TASK DATA

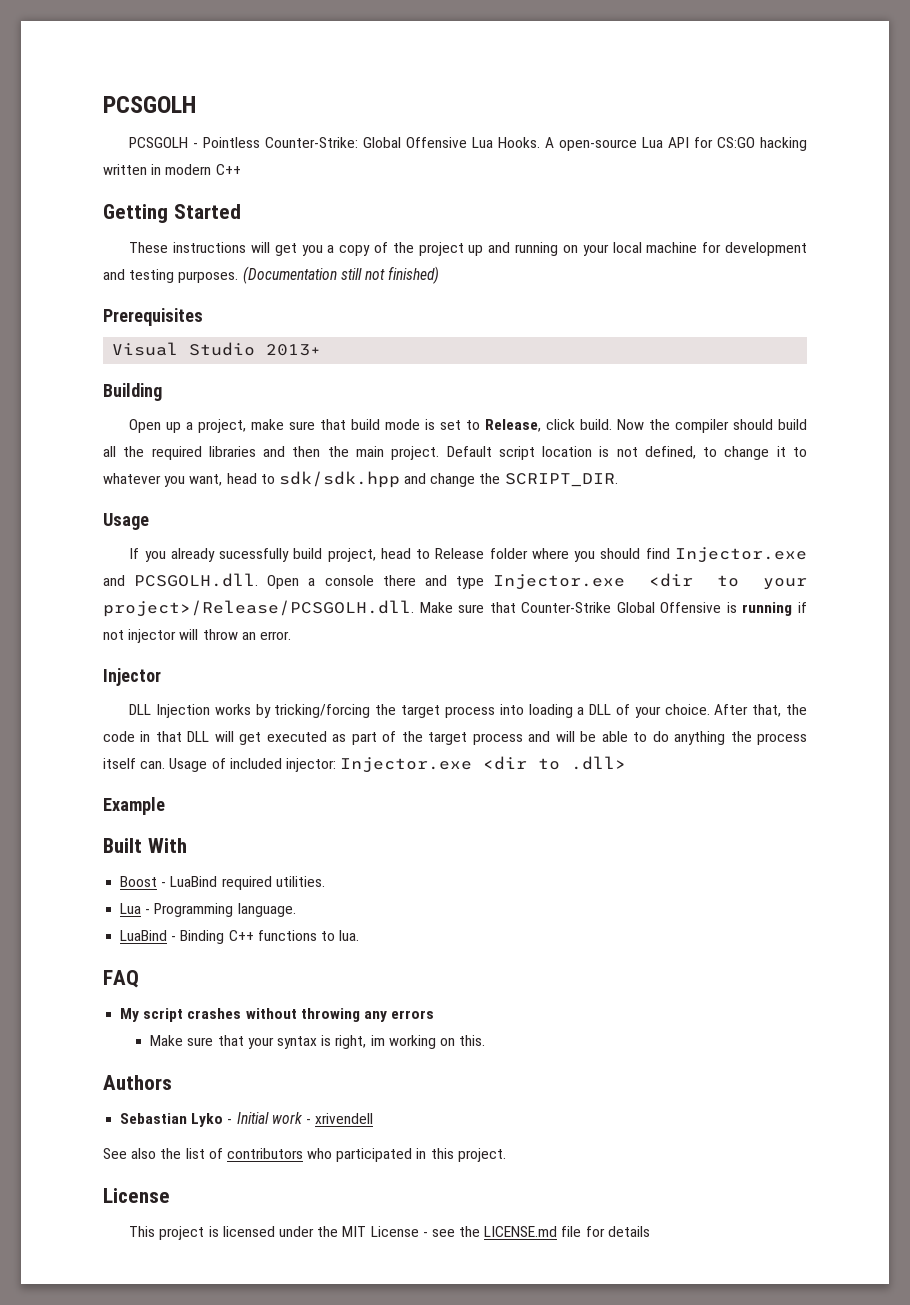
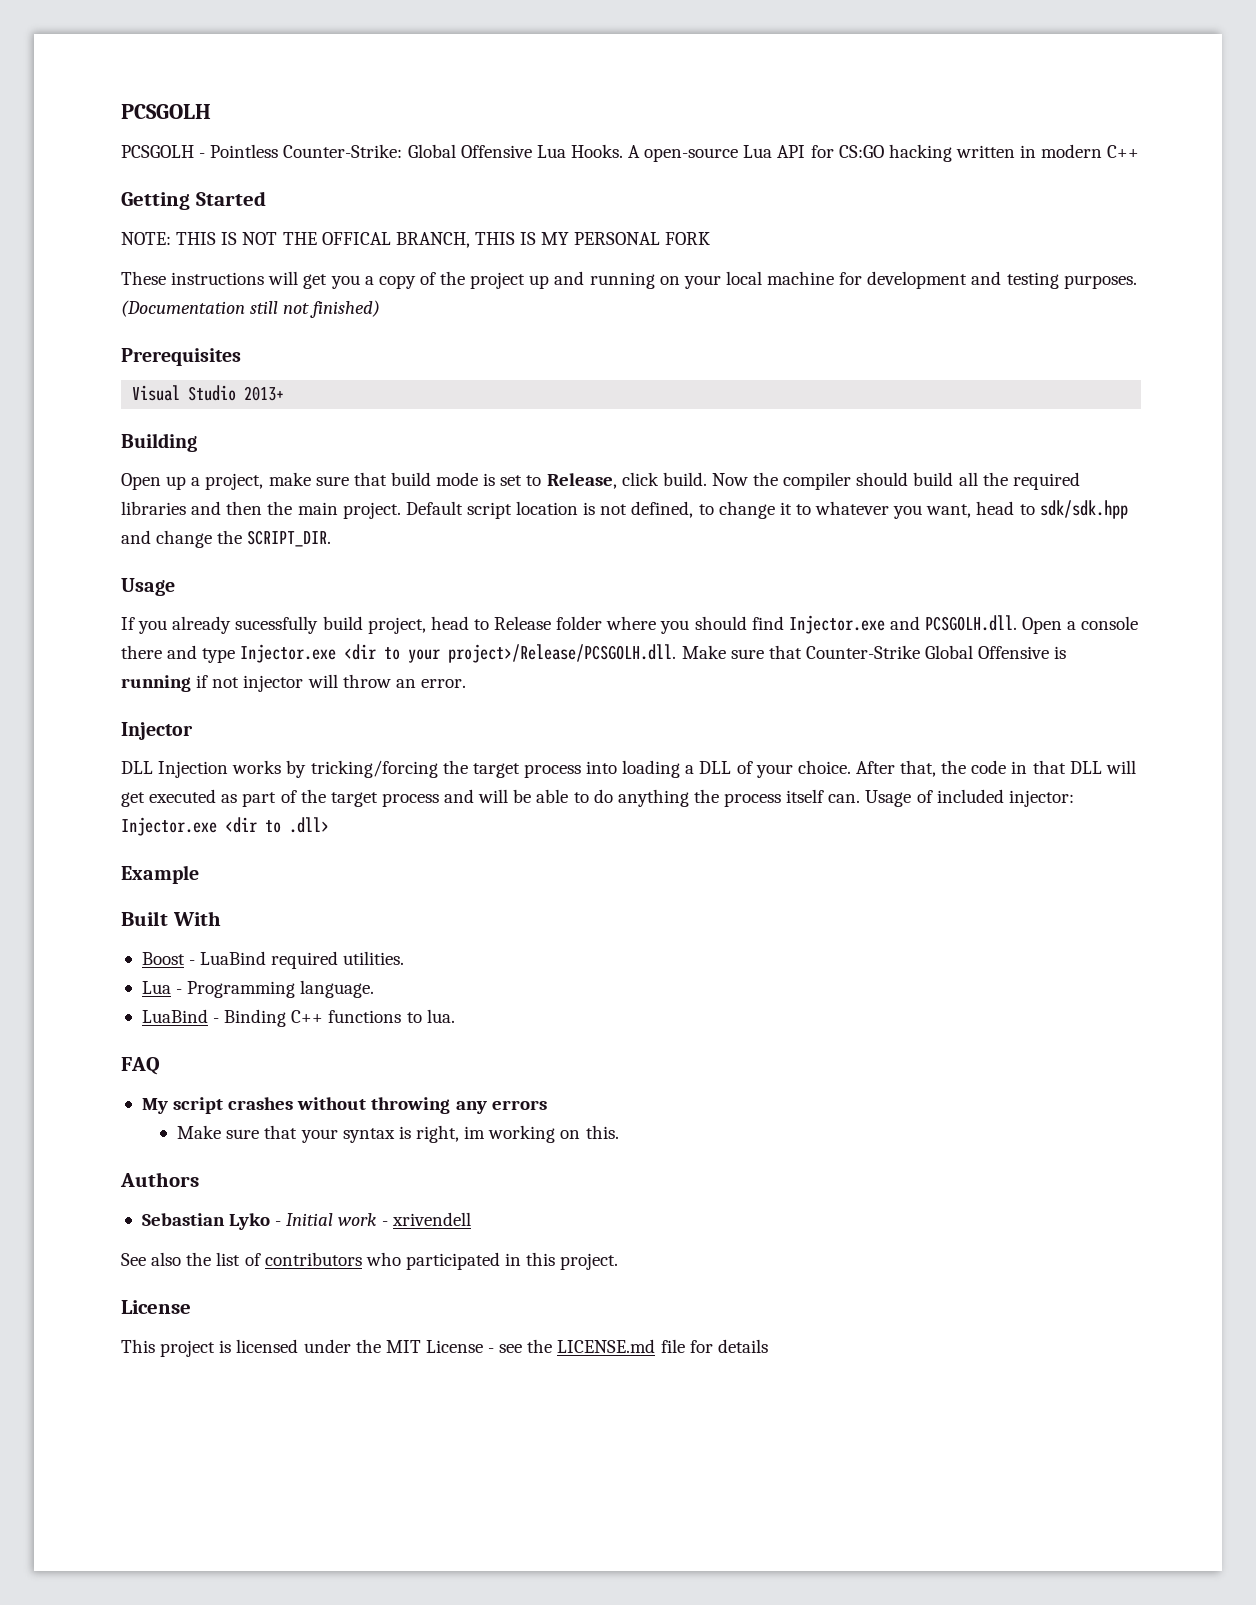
(241, 211) none -> [121,232,711,248] // NOTE: THIS IS NOT THE OFFICAL BRANCH, THIS IS MY PERSONAL FORK

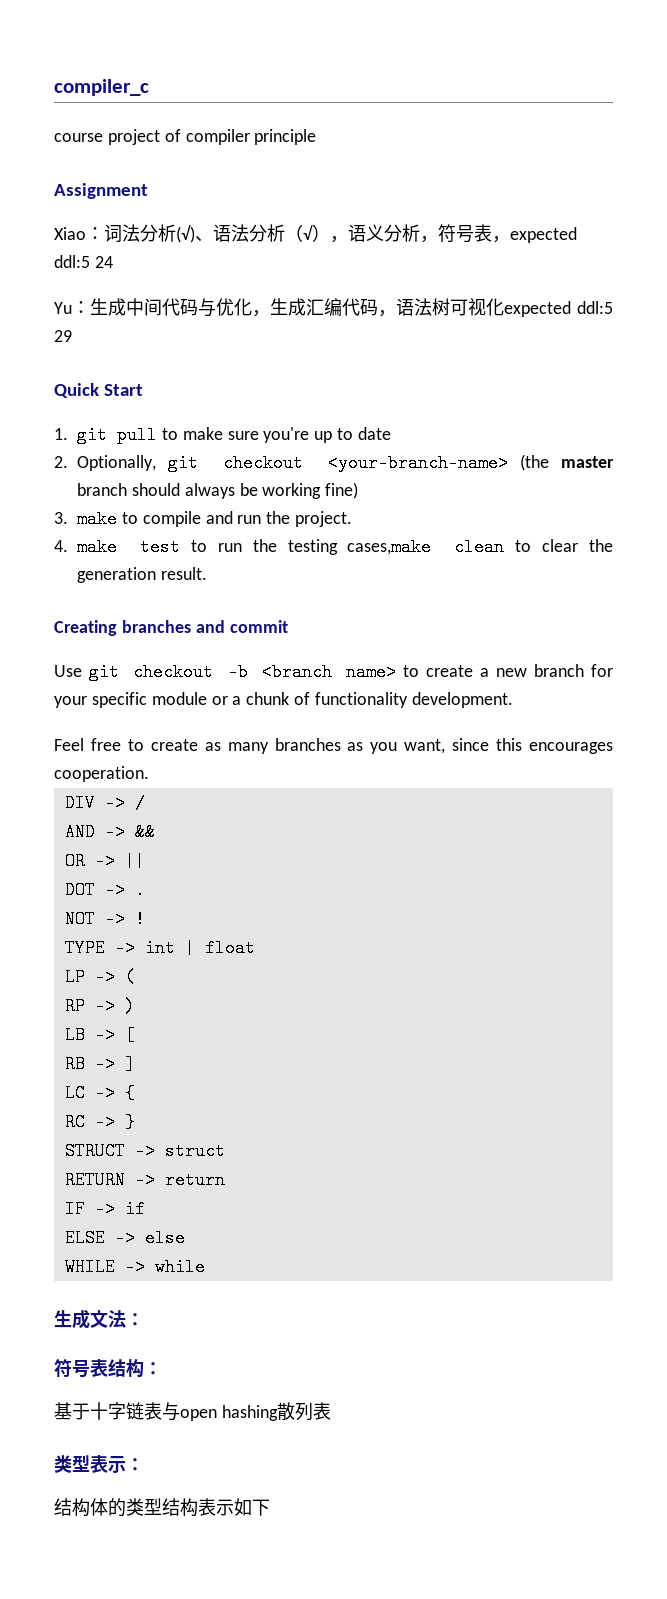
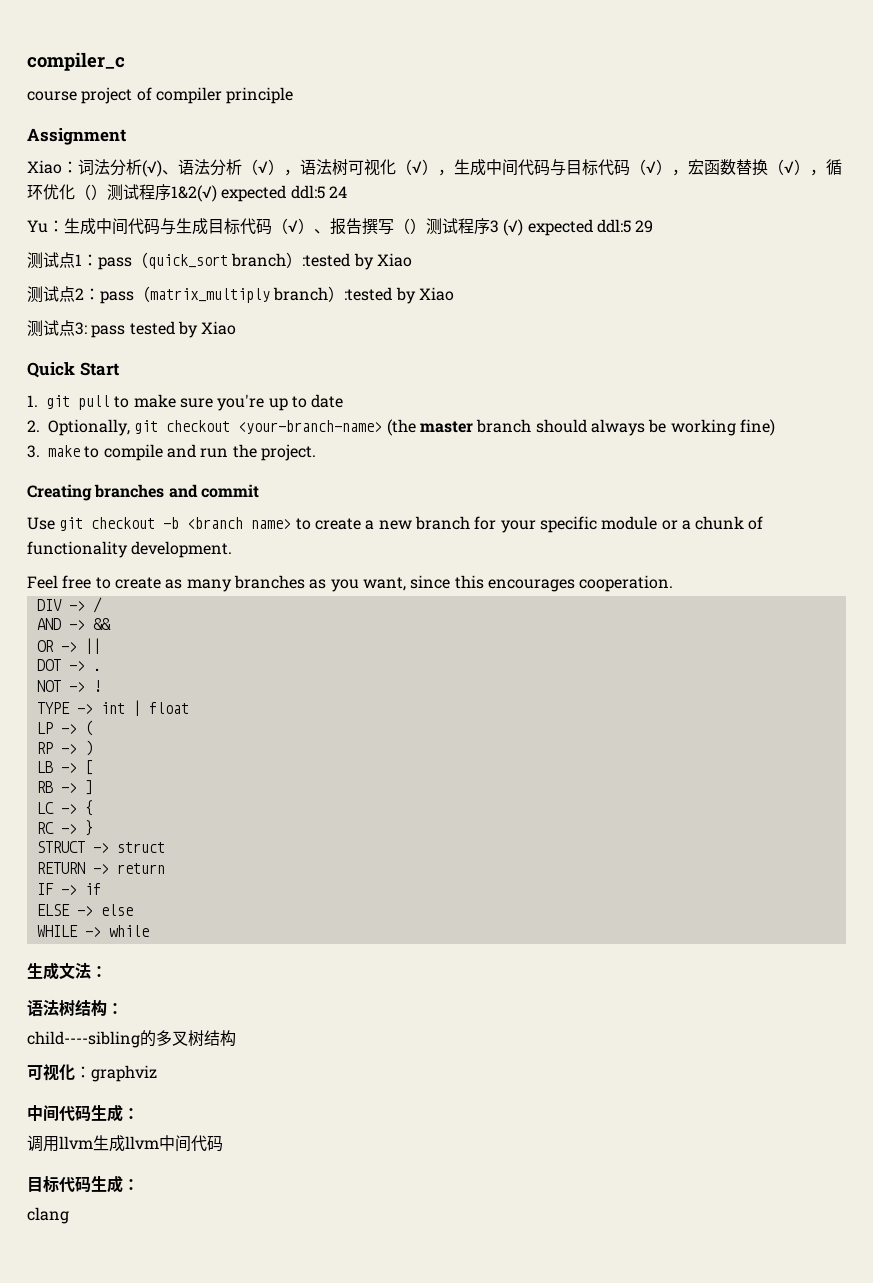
[366,224,510,243] 义分析，符号表， -> [316,159,842,176] [27,184,217,202] 法树可视化（√），生成中间代码与目标代码（√），宏函数替换（√），循环优化（）测试程序1&2(√)
[216,298,613,317] [54,330,72,342] 优化，生成汇编代码，语法树可视化expected ddl:5 29 -> [176,218,654,236] [27,252,412,270] [27,286,454,304] [27,320,237,338] 生成目标代码（√）、报告撰写（）测试程序3 (√) expected ddl:5 29 // 测试点1：pass（quick_sort branch）:tested by Xiao // 测试点2：pass（matrix_multiply branch）:tested by Xiao // 测试点3: pass tested by Xiao
[54,538,614,556] [77,567,207,583] // 4. make test to run the testing cases,make clean to clear the generation result. -> (316, 452) none
[54,1359,108,1377] 符号表 -> [27,999,75,1017] 语法树
[54,1402,331,1421] [54,1455,144,1473] [54,1498,270,1517] 基于十字链表与open hashing散列表 // 类型表示： // 结构体的类型结构表示如下 -> [27,1030,236,1048] [27,1064,157,1082] [27,1104,139,1122] [27,1135,223,1152] [27,1175,139,1193] [27,1207,69,1224] child----sibling的多叉树结构 // 可视化：graphviz // 中间代码生成： // 调用llvm生成llvm中间代码 // 目标代码生成： // clang

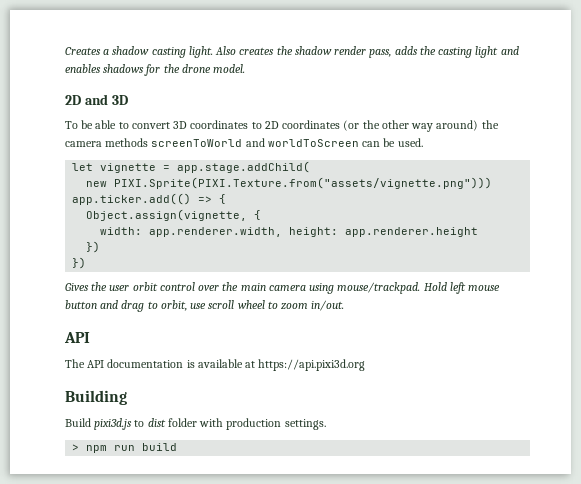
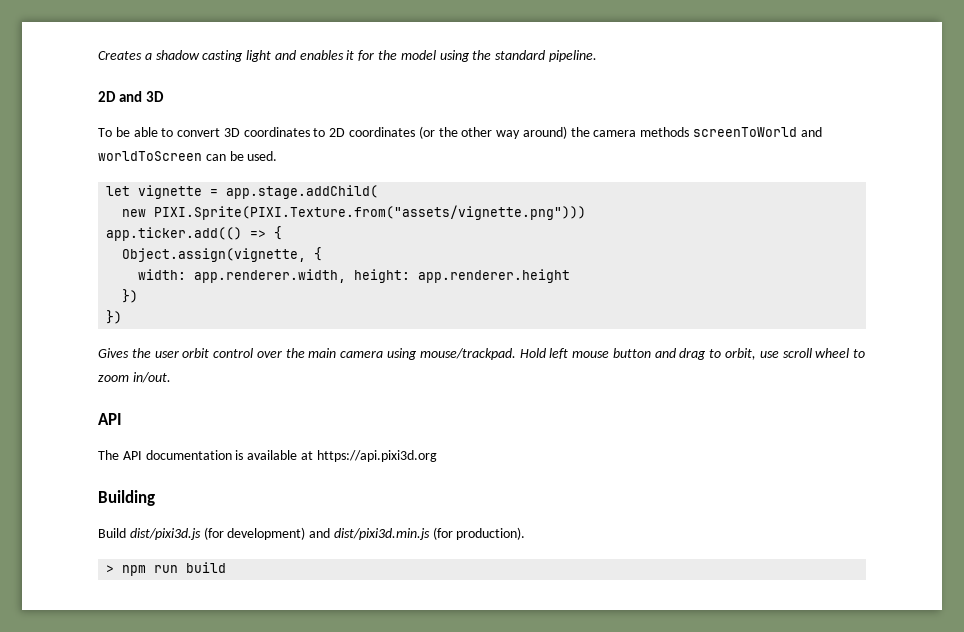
[188,46,473,58] light. Also creates the shadow render pass, adds the casting -> (244, 56) none
[103,64,145,73] shadows -> [346,50,355,60] it
[181,64,246,73] drone model. -> [400,50,597,62] model using the standard pipeline.
[94,418,326,430] pixi3d.js to dist folder with production settings. -> [129,527,526,540] dist/pixi3d.js (for development) and dist/pixi3d.min.js (for production).

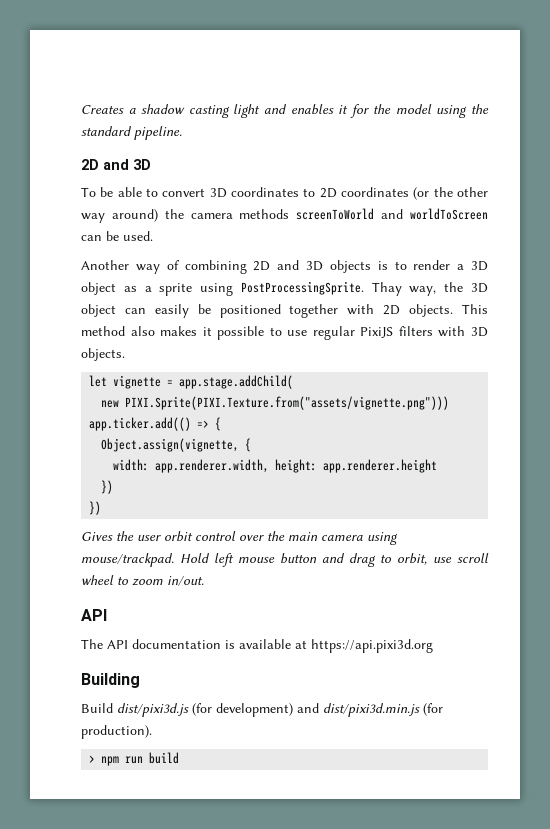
(278, 156) none -> [81,260,488,274] [81,281,488,296] [81,304,489,318] [81,326,488,340] [81,348,125,361] // Another way of combining 2D and 3D objects is to render a 3D object as a sprite using PostProcessingSprite. Thay way, the 3D object can easily be positioned together with 2D objects. This method also makes it possible to use regular PixiJS filters with 3D objects.

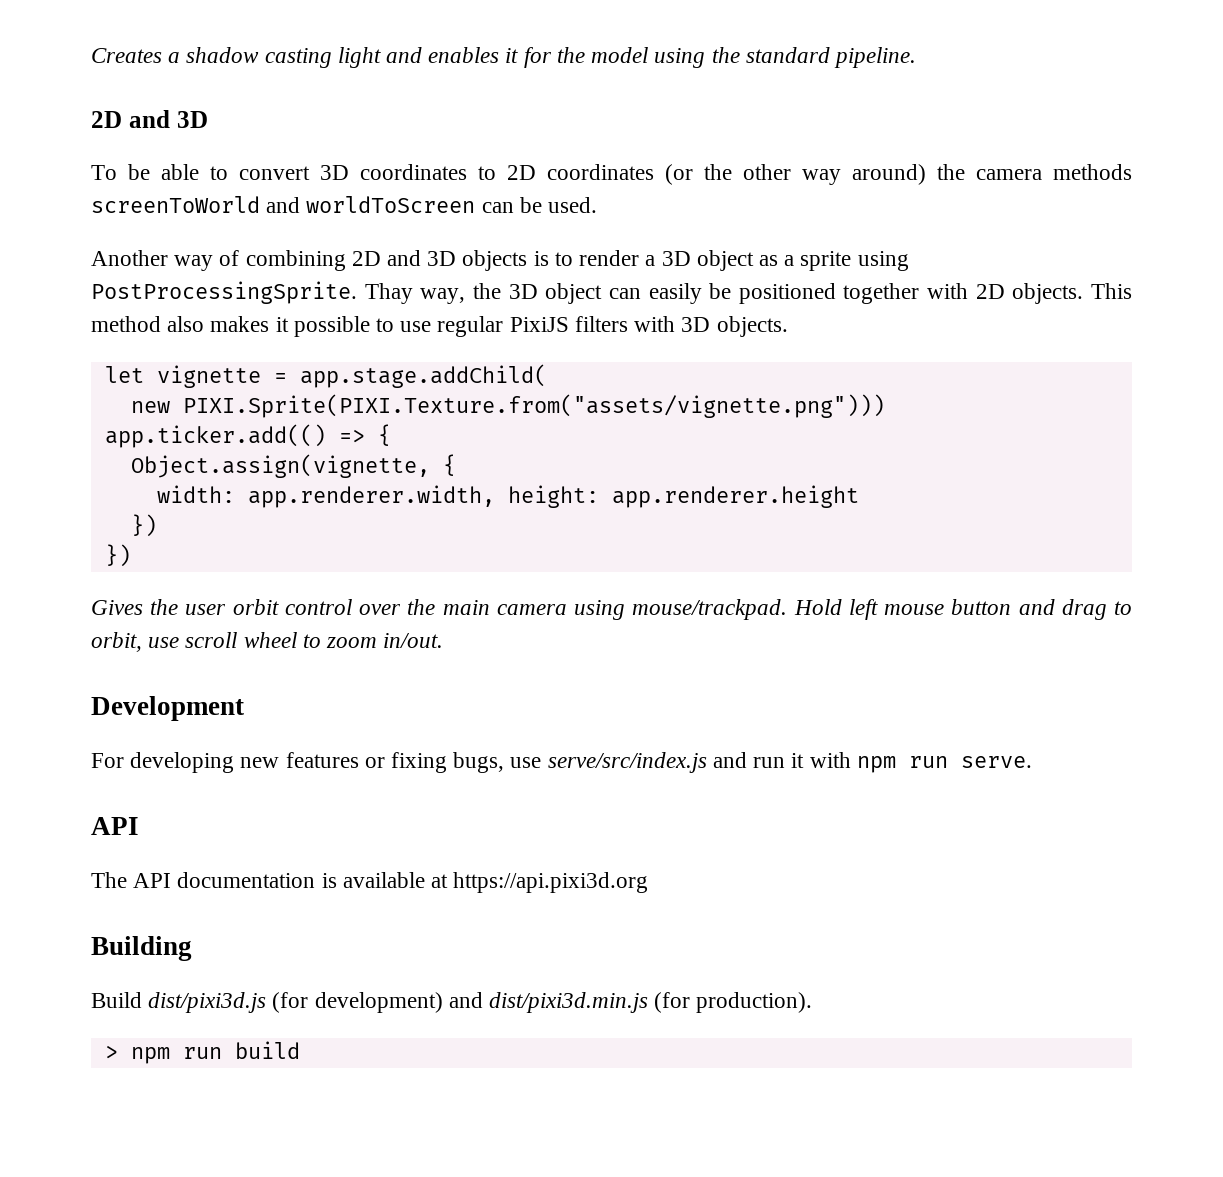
(204, 581) none -> [91,696,244,721] [91,752,1032,773] // Development // For developing new features or fixing bugs, use serve/src/index.js and run it with npm run serve.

THE PROBLEM
A faithful copy of the data above is wanted, with every image left out.

RESULT OF THE TASK
(241, 211) none -> [121,232,711,248] // NOTE: THIS IS NOT THE OFFICAL BRANCH, THIS IS MY PERSONAL FORK

[366,224,510,243] 义分析，符号表， -> [316,159,842,176] [27,184,217,202] 法树可视化（√），生成中间代码与目标代码（√），宏函数替换（√），循环优化（）测试程序1&2(√)
[216,298,613,317] [54,330,72,342] 优化，生成汇编代码，语法树可视化expected ddl:5 29 -> [176,218,654,236] [27,252,412,270] [27,286,454,304] [27,320,237,338] 生成目标代码（√）、报告撰写（）测试程序3 (√) expected ddl:5 29 // 测试点1：pass（quick_sort branch）:tested by Xiao // 测试点2：pass（matrix_multiply branch）:tested by Xiao // 测试点3: pass tested by Xiao
[54,538,614,556] [77,567,207,583] // 4. make test to run the testing cases,make clean to clear the generation result. -> (316, 452) none
[54,1359,108,1377] 符号表 -> [27,999,75,1017] 语法树
[54,1402,331,1421] [54,1455,144,1473] [54,1498,270,1517] 基于十字链表与open hashing散列表 // 类型表示： // 结构体的类型结构表示如下 -> [27,1030,236,1048] [27,1064,157,1082] [27,1104,139,1122] [27,1135,223,1152] [27,1175,139,1193] [27,1207,69,1224] child----sibling的多叉树结构 // 可视化：graphviz // 中间代码生成： // 调用llvm生成llvm中间代码 // 目标代码生成： // clang

[188,46,473,58] light. Also creates the shadow render pass, adds the casting -> (244, 56) none
[103,64,145,73] shadows -> [346,50,355,60] it
[181,64,246,73] drone model. -> [400,50,597,62] model using the standard pipeline.
[94,418,326,430] pixi3d.js to dist folder with production settings. -> [129,527,526,540] dist/pixi3d.js (for development) and dist/pixi3d.min.js (for production).

(278, 156) none -> [81,260,488,274] [81,281,488,296] [81,304,489,318] [81,326,488,340] [81,348,125,361] // Another way of combining 2D and 3D objects is to render a 3D object as a sprite using PostProcessingSprite. Thay way, the 3D object can easily be positioned together with 2D objects. This method also makes it possible to use regular PixiJS filters with 3D objects.

(204, 581) none -> [91,696,244,721] [91,752,1032,773] // Development // For developing new features or fixing bugs, use serve/src/index.js and run it with npm run serve.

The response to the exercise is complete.